Action item
Copy all lines holding the word "type" from the entries.

Data extracts
============================================================
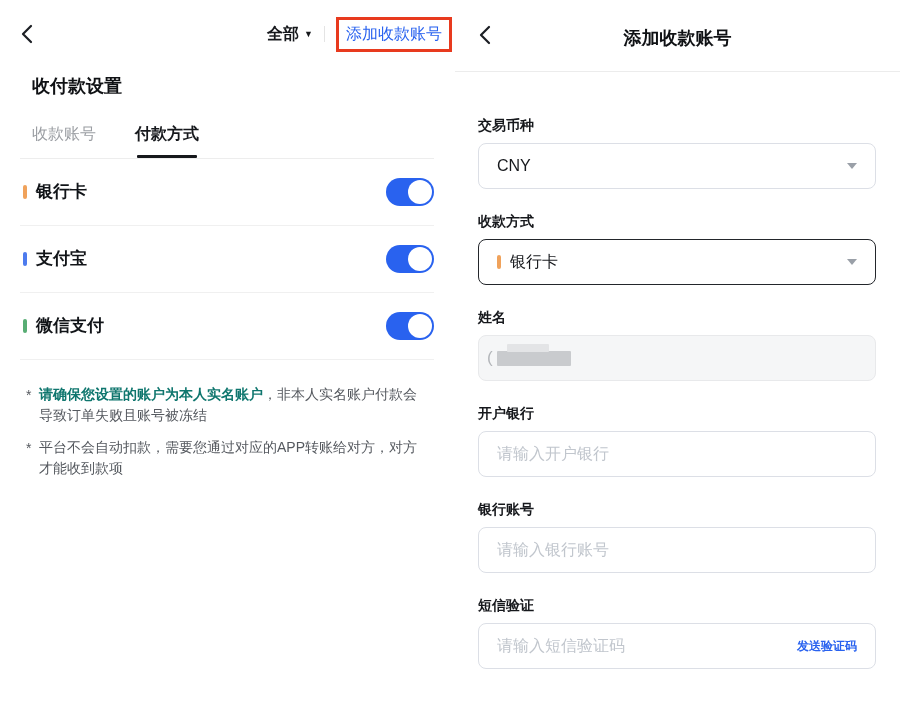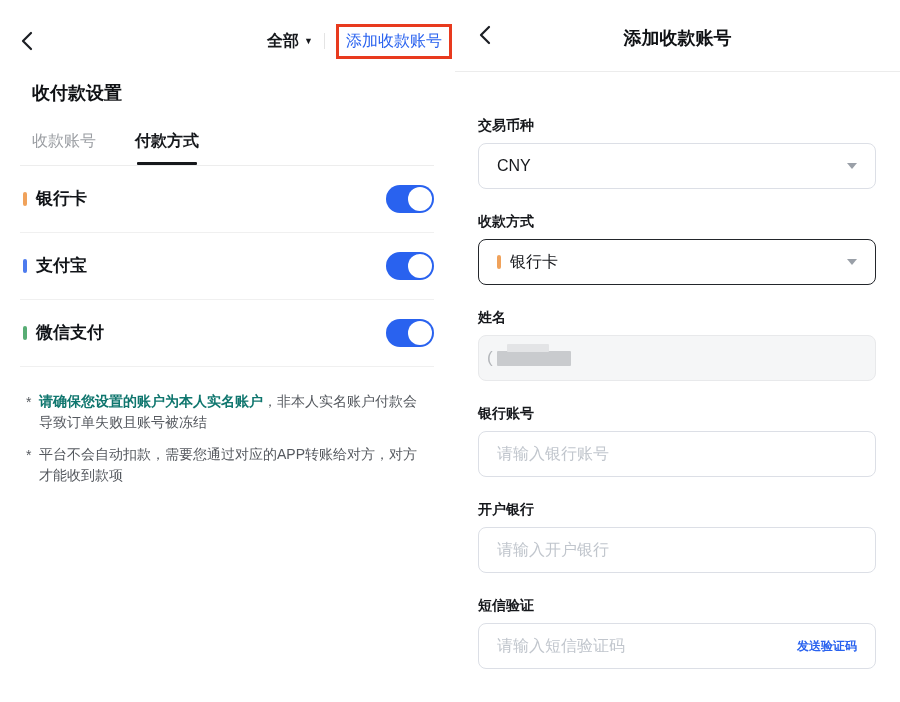--- a/index.html
+++ b/index.html
@@ -6,21 +6,21 @@
   html,body { margin:0; padding:0; }
   body {
     width:900px; height:702px; background:#ffffff; position:relative;
     font-family:"Liberation Sans","DejaVu Sans",sans-serif; color:#16181c;
     overflow:hidden;
   }
 
   
   .panel-left { position:absolute; left:0; top:0; width:455px; height:702px; background:#fff; }
 
-  .topbar { display:flex; align-items:center; padding:24px 3px 0 20px; }
+  .topbar { display:flex; align-items:center; padding:17px 3px 0 20px; }
   .back-btn { width:22px; height:22px; display:flex; align-items:center; cursor:pointer; }
   .topbar-right { margin-left:auto; display:flex; align-items:center; gap:11px; }
   .filter { display:flex; align-items:center; gap:5px; font-size:16px; font-weight:600; cursor:pointer; }
   .filter .caret { font-size:9px; line-height:1; color:#16181c; }
   .vdiv { width:1px; height:16px; background:#e4e4e4; }
   .add-btn {
     border:3px solid #e83a1e; color:#2962ef; font-size:16px; font-weight:500;
     padding:5px 7px 6px; cursor:pointer; background:#fff; line-height:1.1;
   }
 
@@ -203,30 +203,30 @@
 
     <div class="fgroup">
       <div class="flabel">姓名</div>
       <div class="fbox disabled">
         <span class="mask-paren">(</span>
         <span class="redact"></span>
       </div>
     </div>
 
     <div class="fgroup">
+      <div class="flabel">开户银行</div>
+      <div class="fbox">
+        <input type="text" placeholder="请输入开户银行" style="">
+      </div>
+    </div>
+
+    <div class="fgroup">
       <div class="flabel">银行账号</div>
       <div class="fbox">
         <input type="text" placeholder="请输入银行账号" style="">
-      </div>
-    </div>
-
-    <div class="fgroup">
-      <div class="flabel">开户银行</div>
-      <div class="fbox">
-        <input type="text" placeholder="请输入开户银行" style="">
       </div>
     </div>
 
     <div class="fgroup">
       <div class="flabel">短信验证</div>
       <div class="fbox">
         <input type="text" placeholder="请输入短信验证码" style="">
         <span class="sms-action">发送验证码</span>
       </div>
     </div>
============================================================
Output of the exercise
+        <input type="text" placeholder="请输入开户银行" style="">
         <input type="text" placeholder="请输入银行账号" style="">
-        <input type="text" placeholder="请输入开户银行" style="">
         <input type="text" placeholder="请输入短信验证码" style="">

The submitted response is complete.